Items from a dataset:
───

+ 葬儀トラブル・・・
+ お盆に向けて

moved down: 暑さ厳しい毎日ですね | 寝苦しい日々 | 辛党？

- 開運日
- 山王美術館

───

Assignment: Leaving no line out, return the data above verbatim.

Answer section:
+ 葬儀トラブル・・・
+ お盆に向けて

moved down: 暑さ厳しい毎日ですね | 寝苦しい日々 | 辛党？

- 開運日
- 山王美術館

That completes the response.